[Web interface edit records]
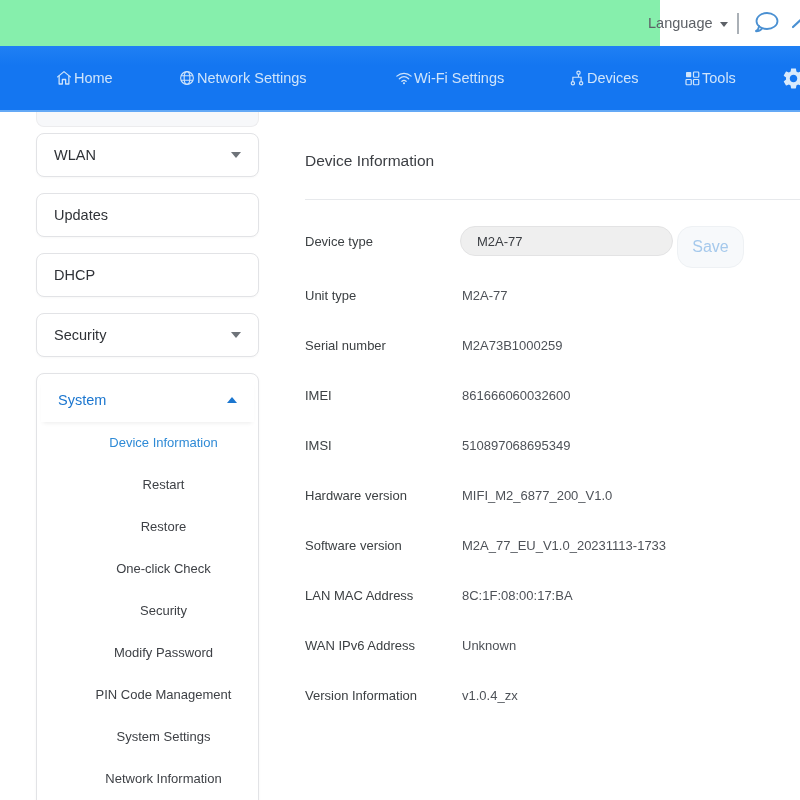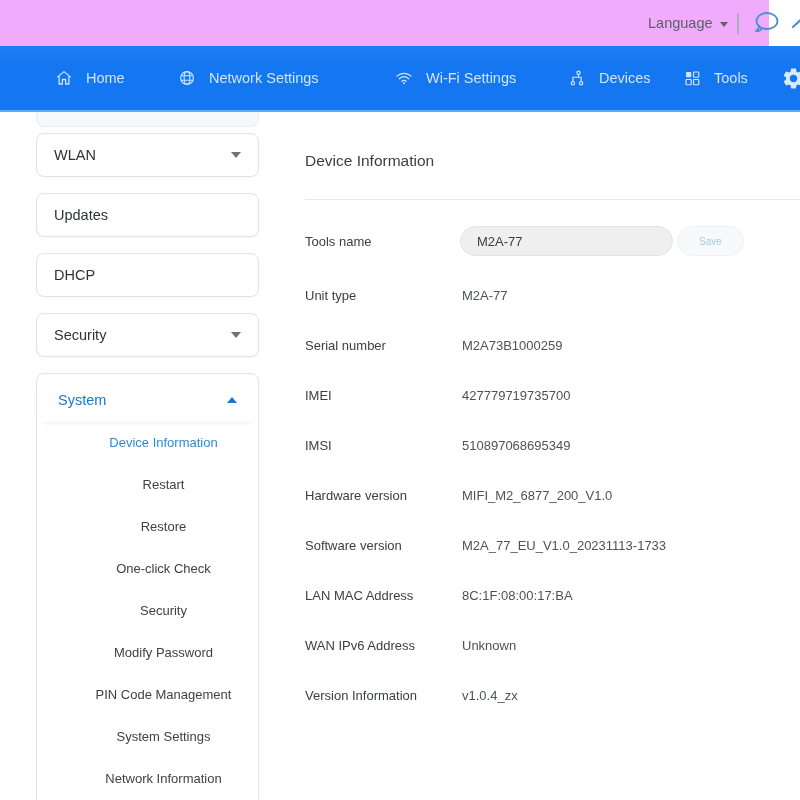"Language" .topbar { background: #f0abfc -> #86efac; width: 769px -> 660px }
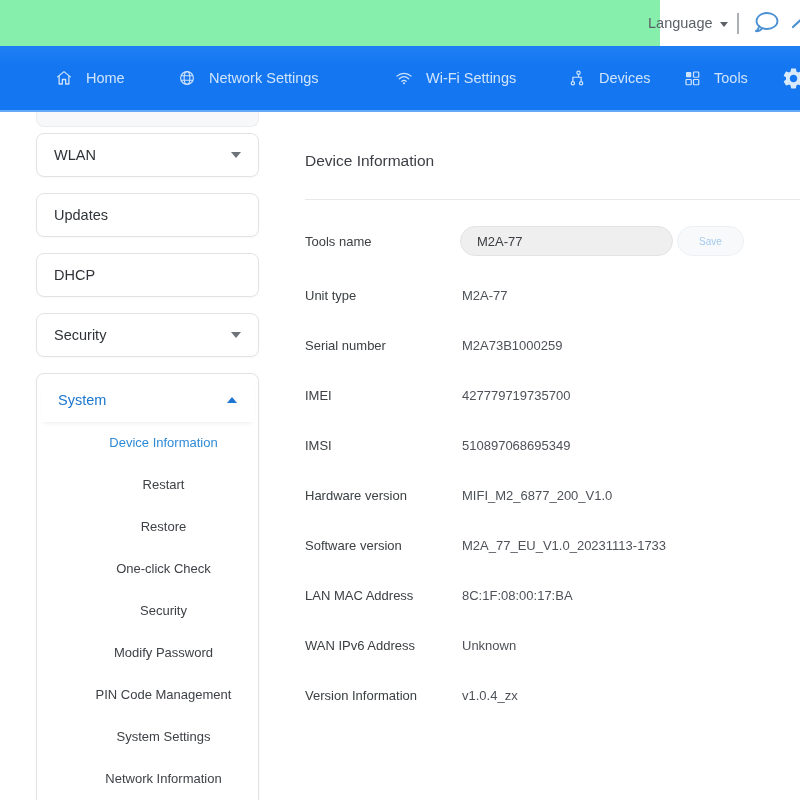"Home" .nav-item { gap: 13px -> 1px }
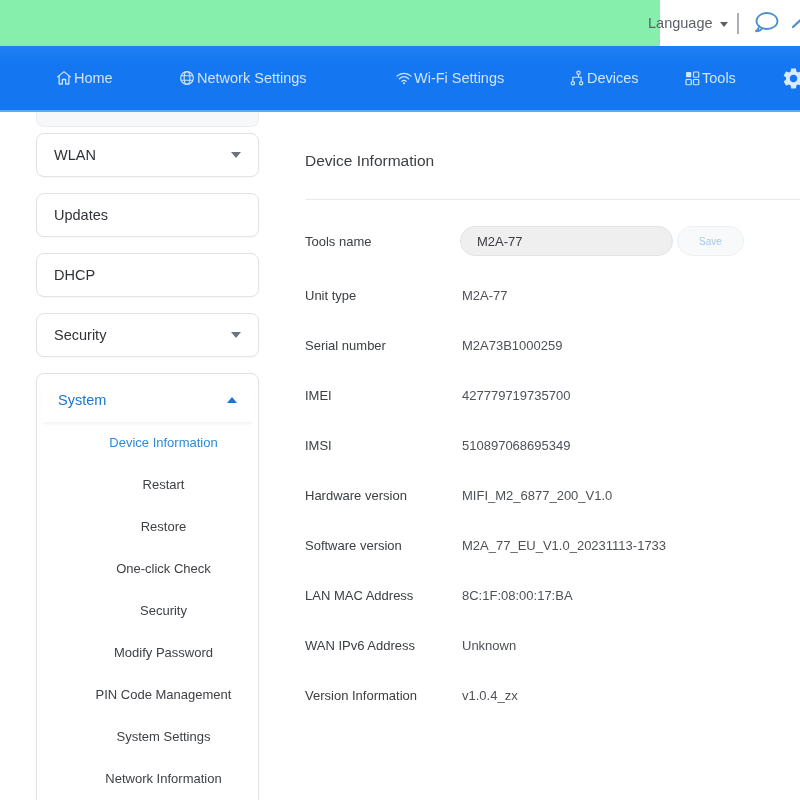"Tools name" span.devname-label { text: Tools name -> Device type }
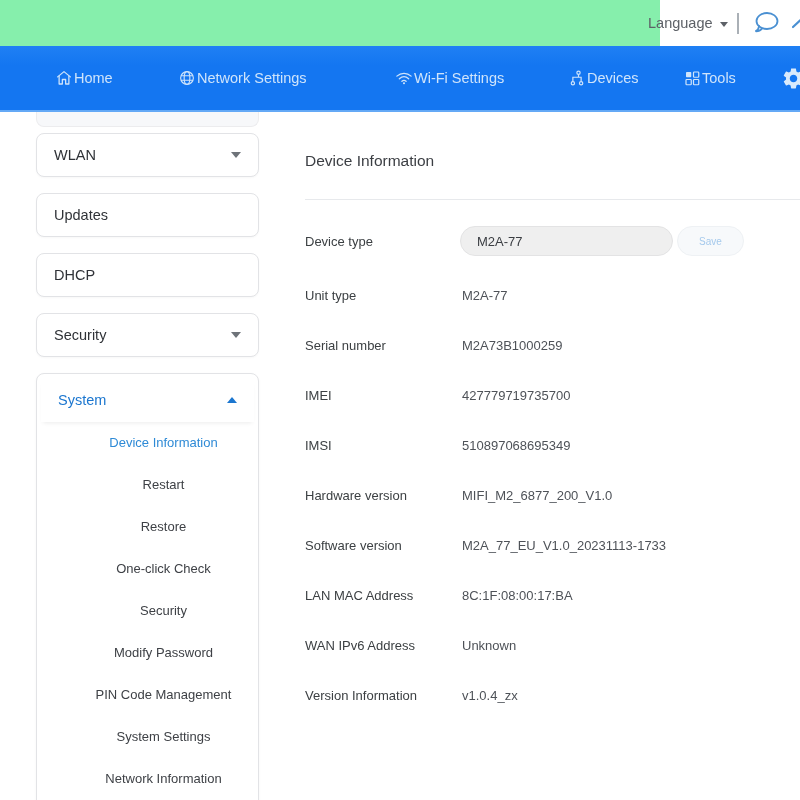"Save" .save-btn { font-size: 10px -> 16px; height: 30px -> 42px }
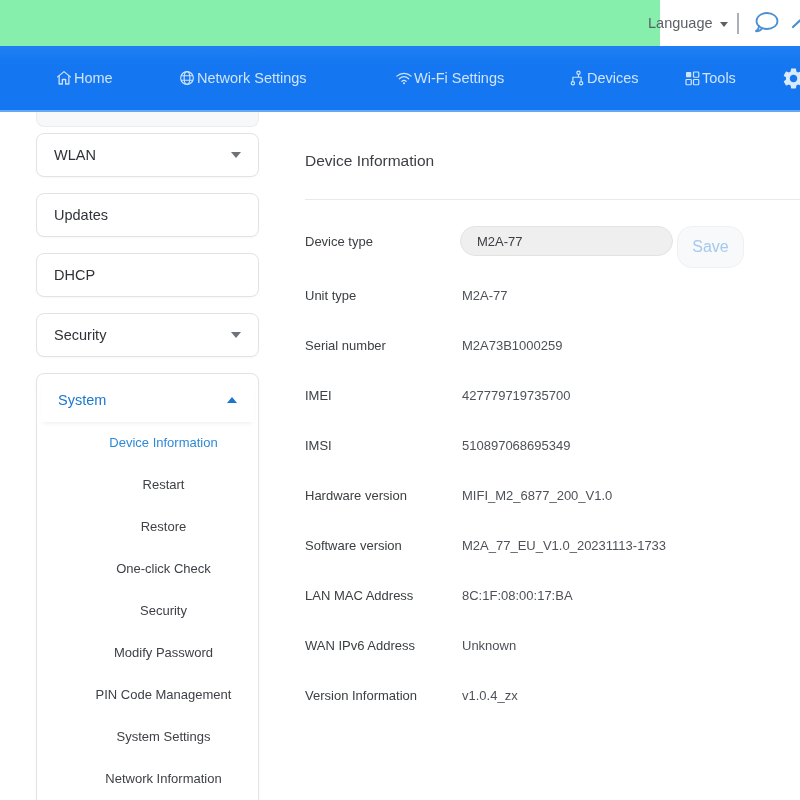"427779719735700" span.info-value { text: 427779719735700 -> 861666060032600 }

▶ **Exercise description**
Please retype exactly the lines from the one containing "text: Tools name" through the last line of the records, both included, leaving out every picture.

▶ **Response area**
"Tools name" span.devname-label { text: Tools name -> Device type }
"Save" .save-btn { font-size: 10px -> 16px; height: 30px -> 42px }
"427779719735700" span.info-value { text: 427779719735700 -> 861666060032600 }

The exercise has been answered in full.